I'm not sure if this is taken into consideration in your work so far/future
plans...  but just in case you were unaware, it is not necessary for you to
persistently store objects in the ZODB that you intend to index in a
ZCatalog.  All that is required is that the object to be cataloged is
accessible via a URL path.  ZSQL methods can be set up to be
URL-traversable, and to wrap a class around the returned row.  To load the
items into the catalog, you can use a PythonScript or similar to loop over
a multi-row query, passing the objects directly to the catalog along with a
path that matches the one they'll be retrievable from.  This approach would
eliminate the need for BTreeFolder altogether, although of course it
requires access to the RDBMS for retrievals.  This should reduce the number
of writes and allow for bigger subtransactions in a given quantity of 
memory.
Gad! - are you saying you don't need to store a 1Mb .doc file into the ZODB,
but can still index the thing, store the index information in the Zcatalog
(presumably a lot smaller than 1Mb) and have the actual file accessible from
a file system URL? If so, that's really neat!
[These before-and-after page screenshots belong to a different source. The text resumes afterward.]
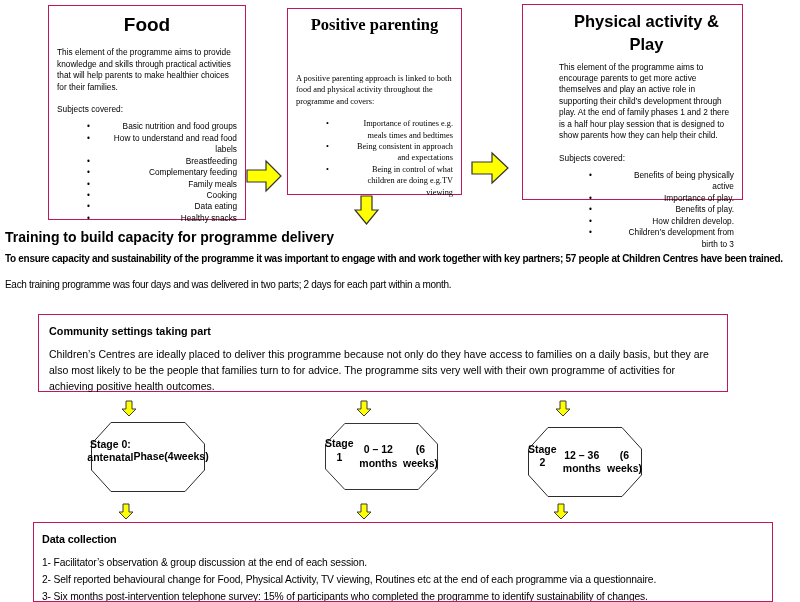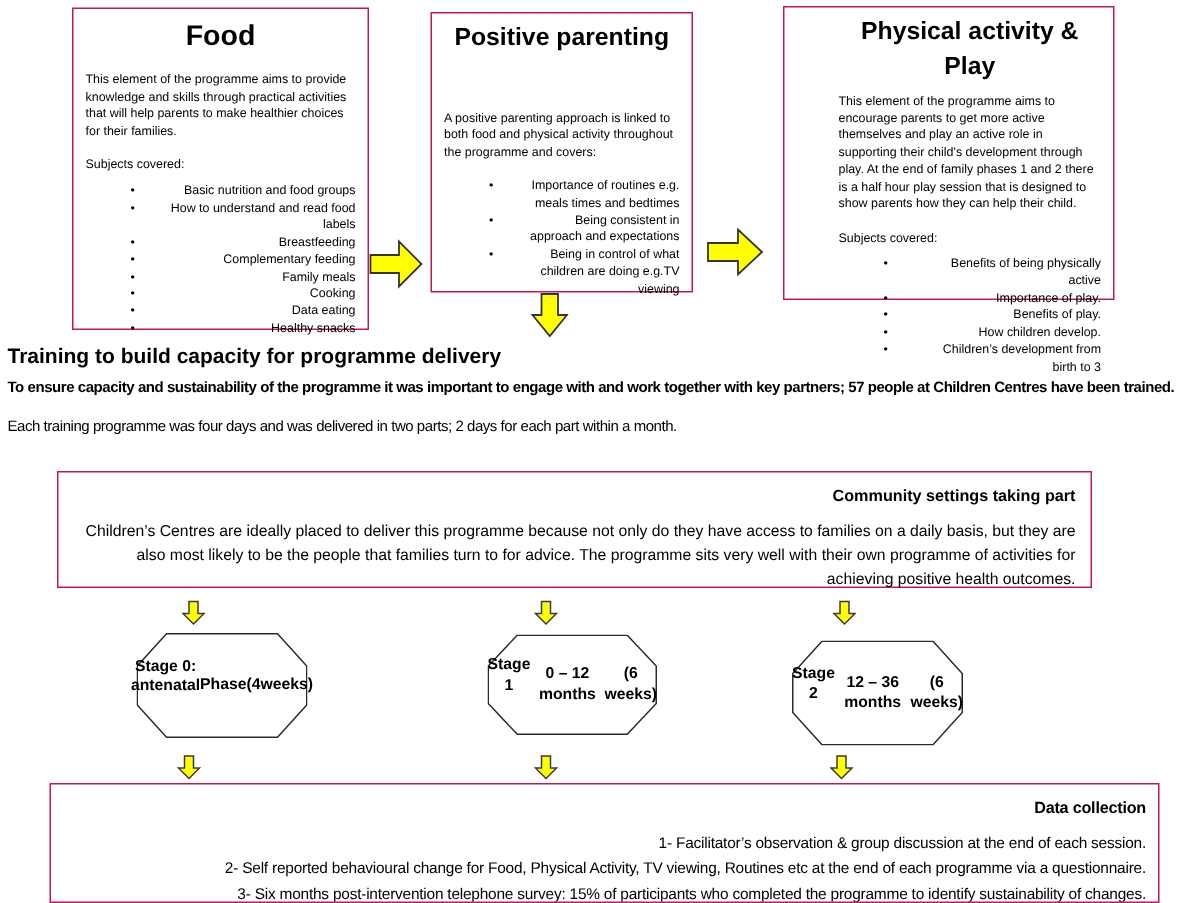--- a/index.html
+++ b/index.html
@@ -56,7 +56,7 @@
     </ul>
   </div>
 
-  <div class="box topbox" style="left:287px;top:8px;width:175px;height:187px;">
+  <div class="box topbox" style="left:287px;top:8px;width:175px;height:187px;font-family:Liberation Serif, serif;">
     <div class="title-lg">Positive parenting</div>
     <p class="mid-para">A positive parenting approach is linked to both food and physical activity throughout the programme and covers:</p>
     <ul>

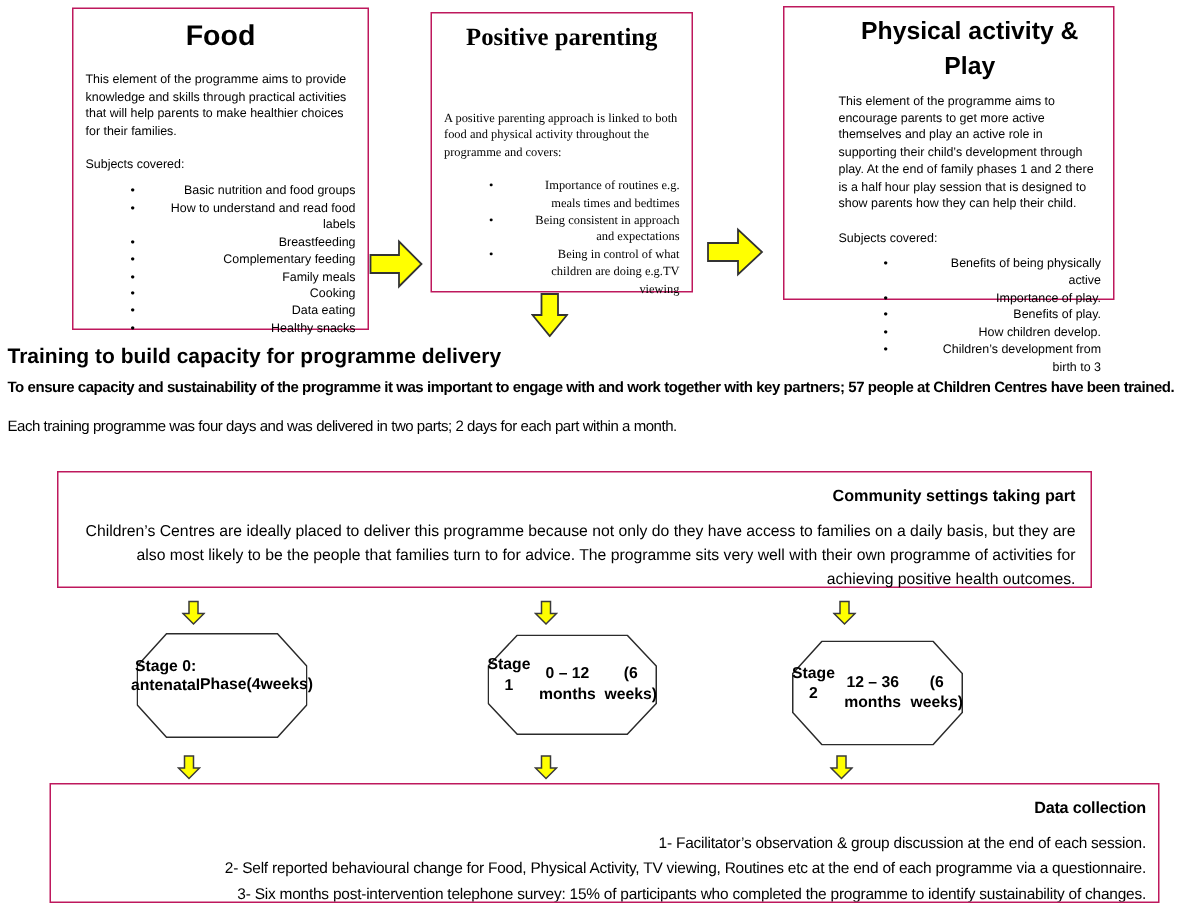--- a/index.html
+++ b/index.html
@@ -22,7 +22,7 @@
   .t-par{left:5px;top:253px;font-size:10px;letter-spacing:-0.3px;white-space:nowrap;}
   .t-par2{top:279px;}
   
-  .widebox{padding:6px 10px;font-size:10.5px;line-height:1.5;text-align:right;}
+  .widebox{padding:6px 10px;font-size:10.5px;line-height:1.5;}
   .widebox .bhead{font-weight:bold;margin:2px 0 8px;font-size:10.8px;}
   .databox{font-size:10.3px;letter-spacing:-0.15px;overflow:hidden;}
   .databox .item{white-space:nowrap;line-height:1.64;}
Yep.  By "URL path", though, I meant a *Zope* path.  However it would be 
straightforward to create a Zope object that represents a filesystem path 
and does traversal/retrieval, assuming that one of the 'FS'-products out 
there doesn't already do this for you.

Chris Withers has pointed out that technically you don't even need the path 
string to be valid, it just has to be unique.  However, the standard tools 
and the method for getting the "real object" referred to by the catalog 
record do expect it to be a valid path IIRC.  I personally find it most 
convenient, therefore, to use a real Zope path.